Binance, the world’s largest cryptocurrency exchange, has lost a quarter of its market share in the past three months as a US watchdog pursues it for alleged violation of federal laws.
The group, which says it has no headquarters, controlled 57.5 per cent of the average monthly volume on the world’s crypto exchanges at its peak in February. But that has now dropped to 43 per cent, according to research provider CCData.
The sharp decline has come as Binance runs into tougher commercial competition, greater scrutiny of its activities from US regulators, and following the end of a free trading promotion.
In February New York regulators shut down the issuance of a Binance-branded stablecoin. Stablecoins are a type of crypto token used as a store of value between bets in the crypto market because they are designed to track the price of the dollar and other traditional currencies.
At the time the coin, called BUSD, accounted for roughly 40 per cent of the company’s monthly trading volume.
“The end of BUSD issuance has had an impact on the amount of liquidity on the exchange, that compounds the pressure on Binance, knowing their branded stablecoin was in the media and they were forced to abandon it,” said Ilan Solot, co-head of digital assets at London-based financial services group Marex.
Weeks later the Commodity Futures Trading Commission, the US derivatives regulator, filed a lawsuit against the exchange, claiming much of Binance’s reported trading volume and profitability had come from “extensive solicitation of and access to” US customers. Binance said at the time it disagreed with the CFTC’s allegations.
Its market share has also been hit by the ending of a promotion offering customers free trading in a number of bitcoin pairs, which had fuelled growth late last year but which ended in March.
“Once those ended, trading volume naturally went down and that obviously impacts their short-term share of the market share,” Solot said.
While Binance’s grip on the market has thinned, other exchanges — including OKX, BitMex, Bybit and Bullish — have bolstered their market shares since March.
Binance’s slipping market share comes as it plans a round of job cuts, which the company said on Wednesday was “not a case of right sizing” but instead represented a re-evaluation of whether the company “has the right talent and expertise in critical roles”.
Binance was founded in 2017 and has grown from a team of 30 to more than 8,000 employees.
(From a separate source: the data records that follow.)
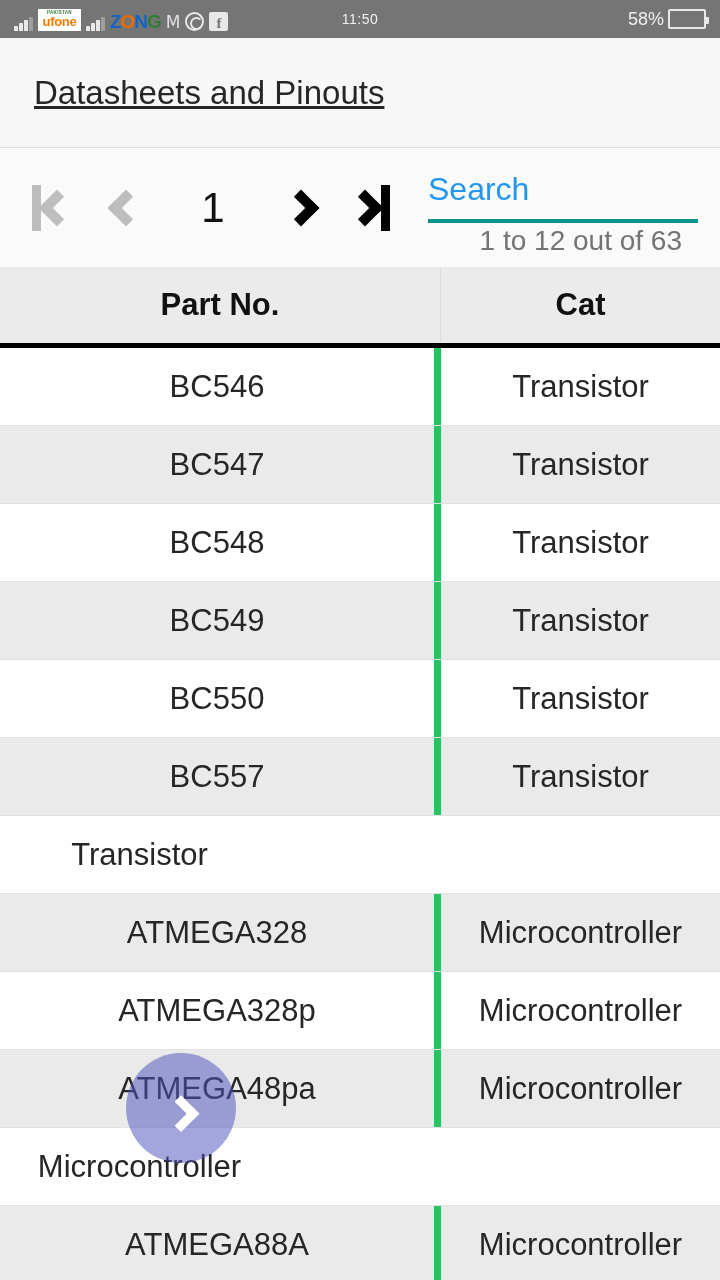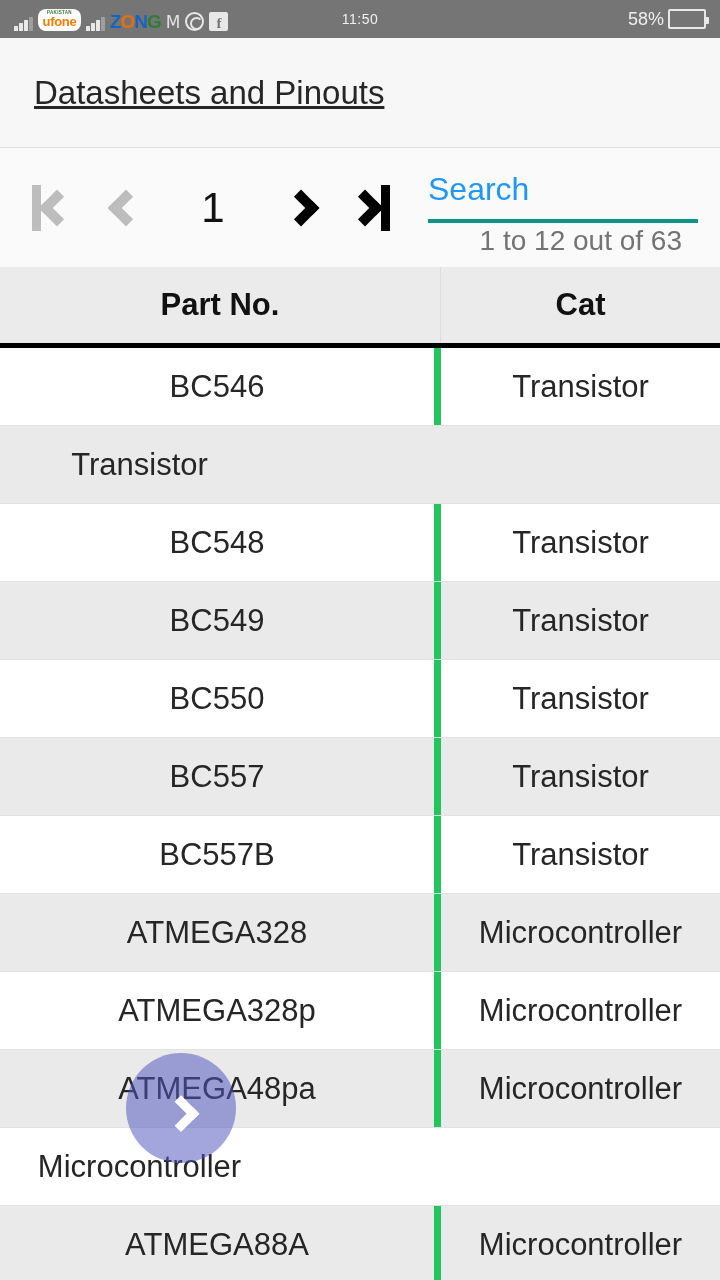--- a/index.html
+++ b/index.html
@@ -32,7 +32,7 @@
   .sig i:nth-child(4){height:14px; background:#9e9e9e;}
 
   .ufone-logo {
-    background:#ffffff; border-radius:8px;
+    background:#ffffff; border-radius:0;
     padding:1px 5px 2px 5px;
     display:flex; flex-direction:column; align-items:center; justify-content:center;
     line-height:1; height:22px;

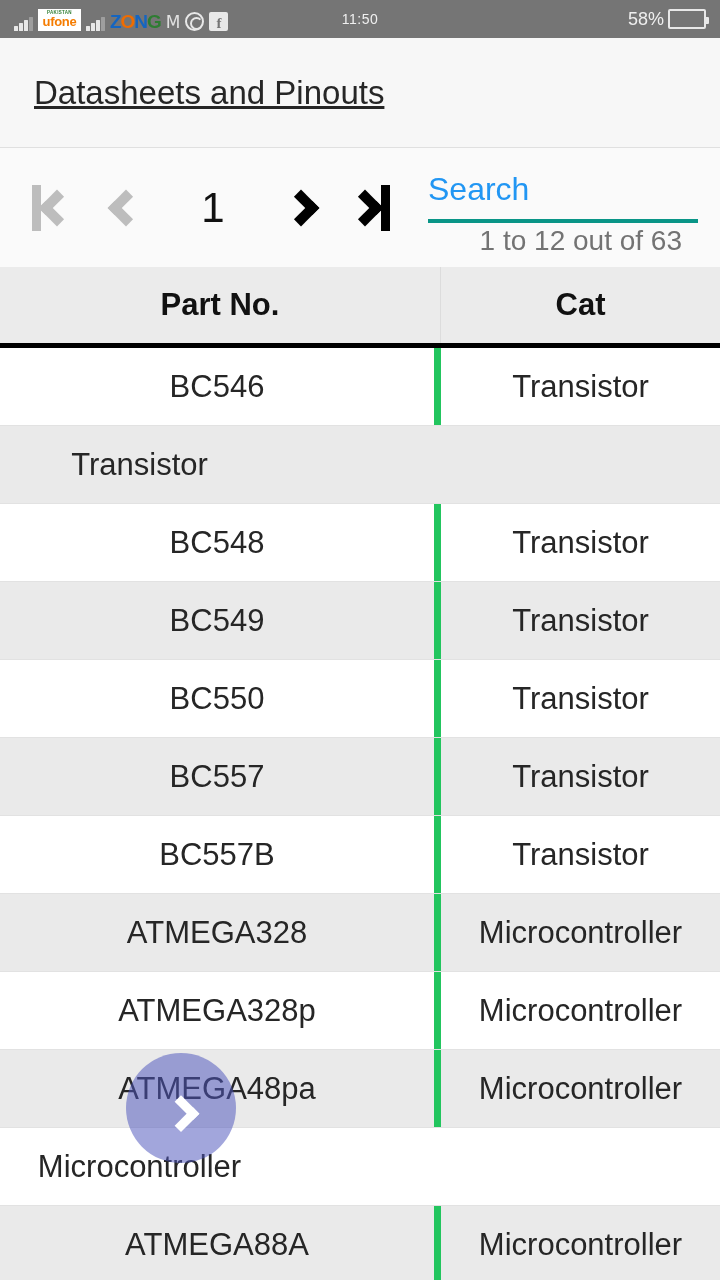--- a/index.html
+++ b/index.html
@@ -255,6 +255,7 @@
           <div class="cell c-cat">Transistor</div>
         </div>
         <div class="row even">
+          <div class="cell c-part">BC547</div>
           <div class="cell c-cat">Transistor</div>
         </div>
         <div class="row odd">

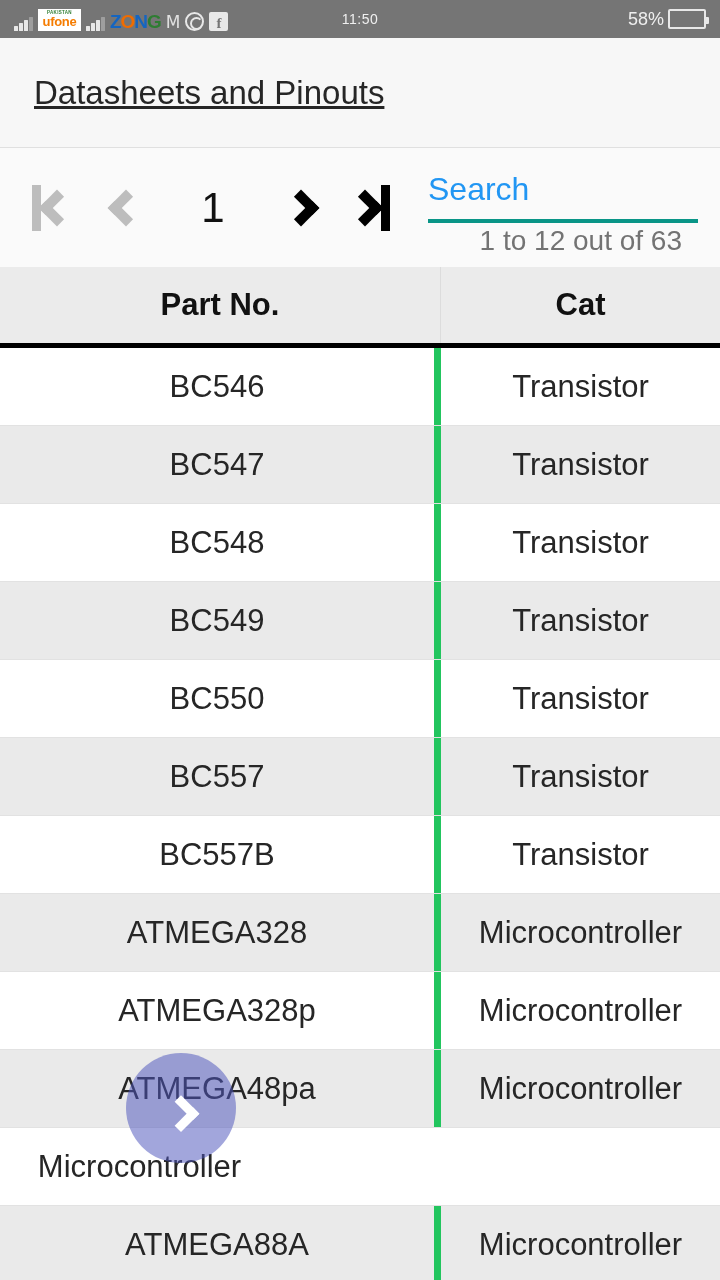--- a/index.html
+++ b/index.html
@@ -275,7 +275,6 @@
           <div class="cell c-cat">Transistor</div>
         </div>
         <div class="row odd">
-          <div class="cell c-part">BC557B</div>
           <div class="cell c-cat">Transistor</div>
         </div>
         <div class="row even">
Its chief strategy officer Patrick Hillmann on Wednesday described the cuts as a “historic operational challenge” following the company’s “exponential growth these past five years”.
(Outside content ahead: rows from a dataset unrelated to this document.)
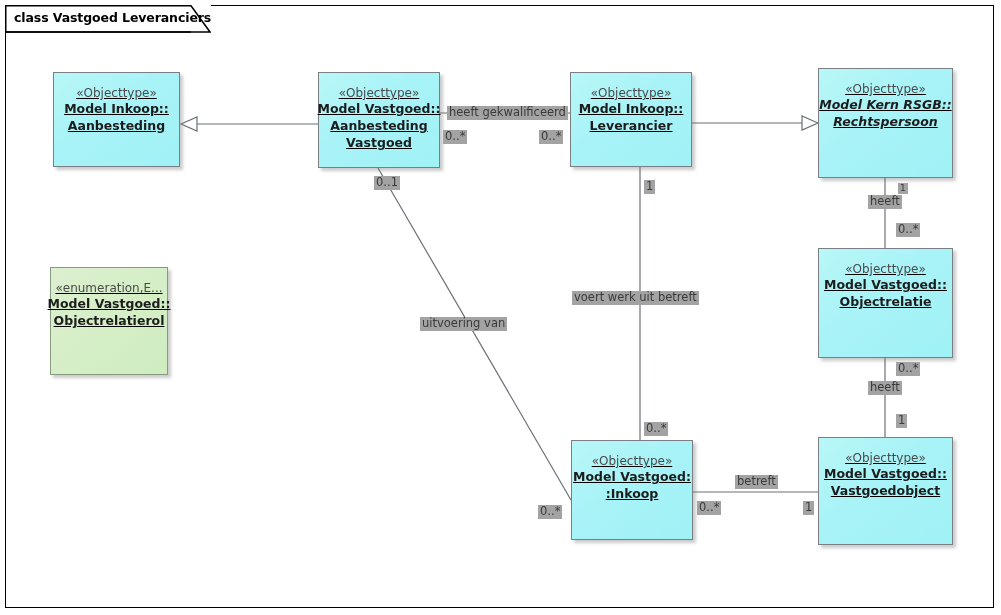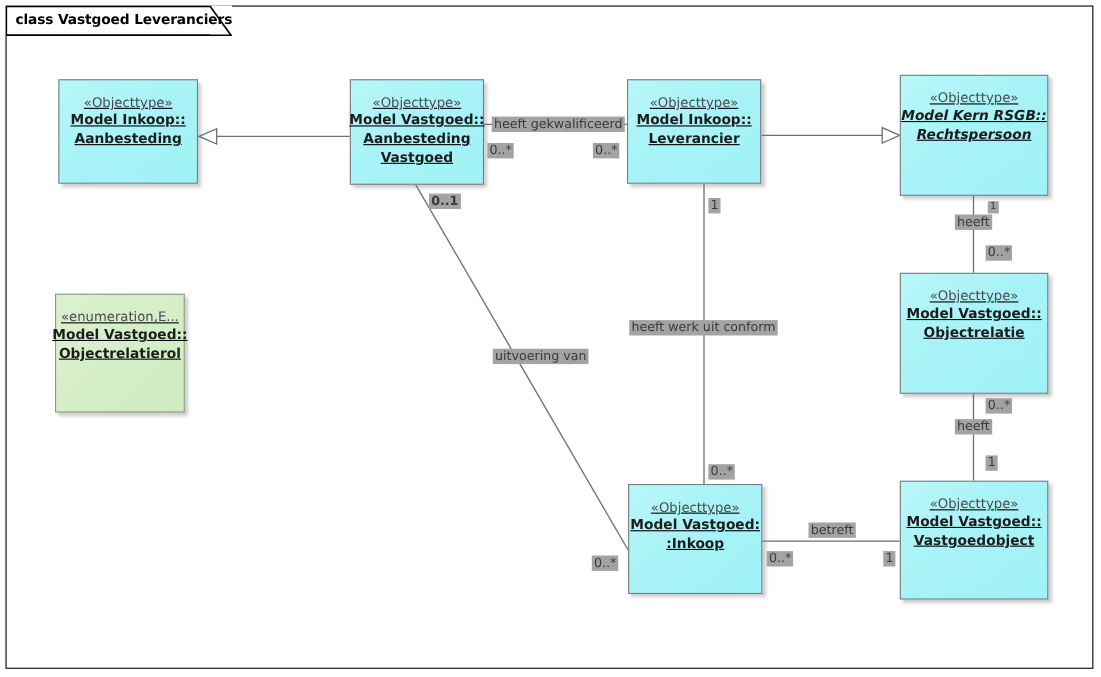--- a/index.html
+++ b/index.html
@@ -248,7 +248,7 @@
   <div class="elabel mult boxed" style="left:443px; top:130px;">0..*</div>
   <div class="elabel mult boxed" style="left:539px; top:130px;">0..*</div>
 
-  <div class="elabel mult boxed" style="left:390px; top:176px;font-weight:bold;">0..1</div>
+  <div class="elabel mult boxed" style="left:374px; top:176px;">0..1</div>
   <div class="elabel role boxed" style="left:448px; top:317px;">uitvoering van</div>
   <div class="elabel mult boxed" style="left:538px; top:505px;">0..*</div>
 

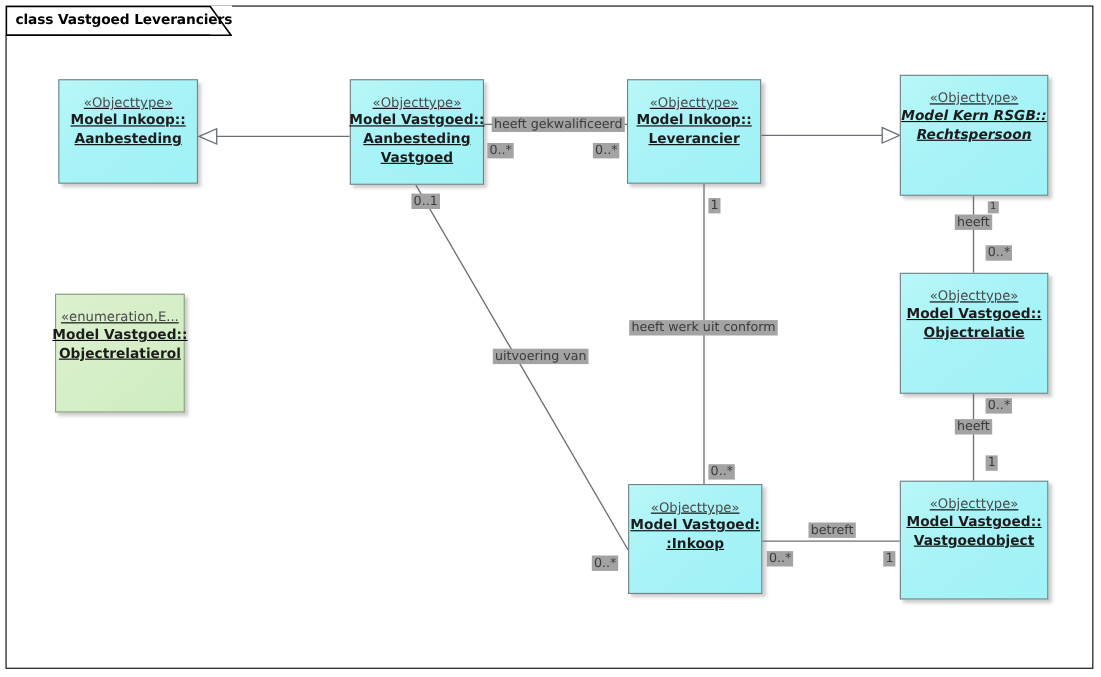--- a/index.html
+++ b/index.html
@@ -253,7 +253,7 @@
   <div class="elabel mult boxed" style="left:538px; top:505px;">0..*</div>
 
   <div class="elabel mult boxed" style="left:644px; top:180px;">1</div>
-  <div class="elabel role boxed" style="left:572px; top:291px;">heeft werk uit conform</div>
+  <div class="elabel role boxed" style="left:572px; top:291px;">voert werk uit betreft</div>
   <div class="elabel mult boxed" style="left:644px; top:422px;">0..*</div>
 
   <div class="elabel mult tiny boxed" style="left:898px; top:183px;">1</div>

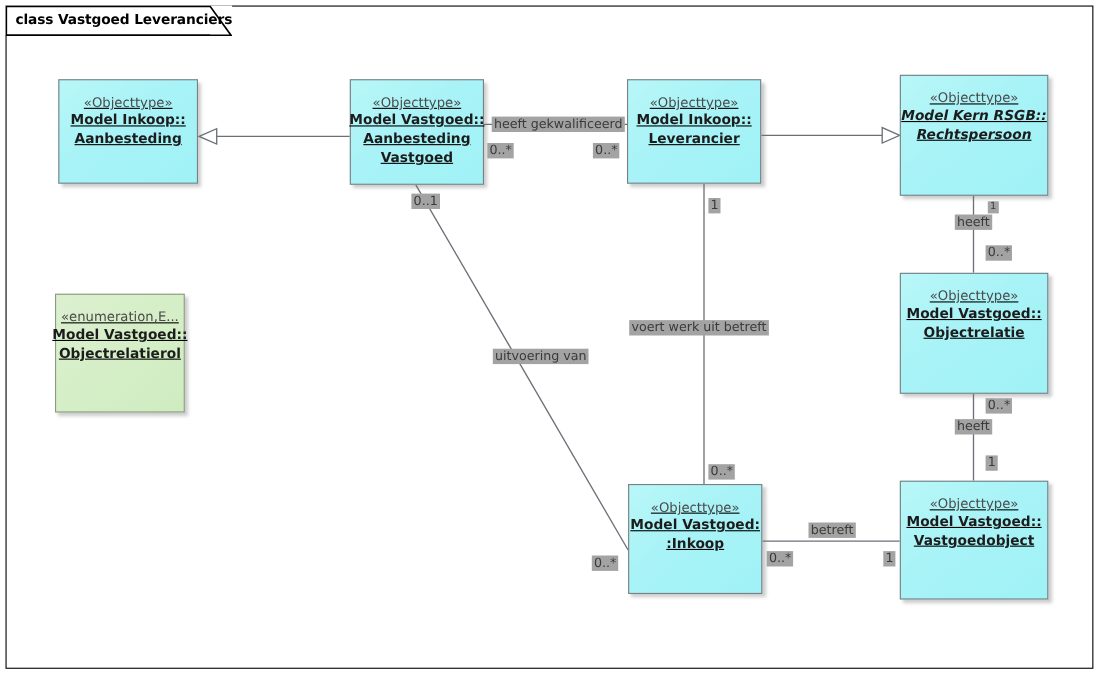--- a/index.html
+++ b/index.html
@@ -249,7 +249,7 @@
   <div class="elabel mult boxed" style="left:539px; top:130px;">0..*</div>
 
   <div class="elabel mult boxed" style="left:374px; top:176px;">0..1</div>
-  <div class="elabel role boxed" style="left:448px; top:317px;">uitvoering van</div>
+  <div class="elabel role boxed" style="left:420px; top:317px;">uitvoering van</div>
   <div class="elabel mult boxed" style="left:538px; top:505px;">0..*</div>
 
   <div class="elabel mult boxed" style="left:644px; top:180px;">1</div>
Binance declined to confirm the number of employees that will be affected by the job cuts. One individual familiar with the matter said Binance had previously made cuts of between 5 and 12 per cent of its workforce.
Recent crypto market conditions have also played a role in Binance’s decision to trim its headcount, according to another individual familiar with the matter.
“[Market factors] mean we might pivot or refocus our [resources] . . . it doesn’t take a genius to put those things together,” they said.
After several years of turbocharged growth, many crypto companies have been forced to retrench by last year’s industry downturn, in which the value of tokens such as bitcoin dropped by about 70 per cent and many big names, including Celsius Network and FTX, went under. Among them Coinbase and Crypto.com have made large cuts to their own workforces.
Despite cuts elsewhere, Binance said it continued to recruit for hundreds of vacancies during crypto’s historic downturn. Chief executive Changpeng Zhao said on Wednesday the company had a “bottom out” policy where people who were “not strong fits” depart.
“This ‘programme’ is constant. I push for it on a weekly basis,” he said.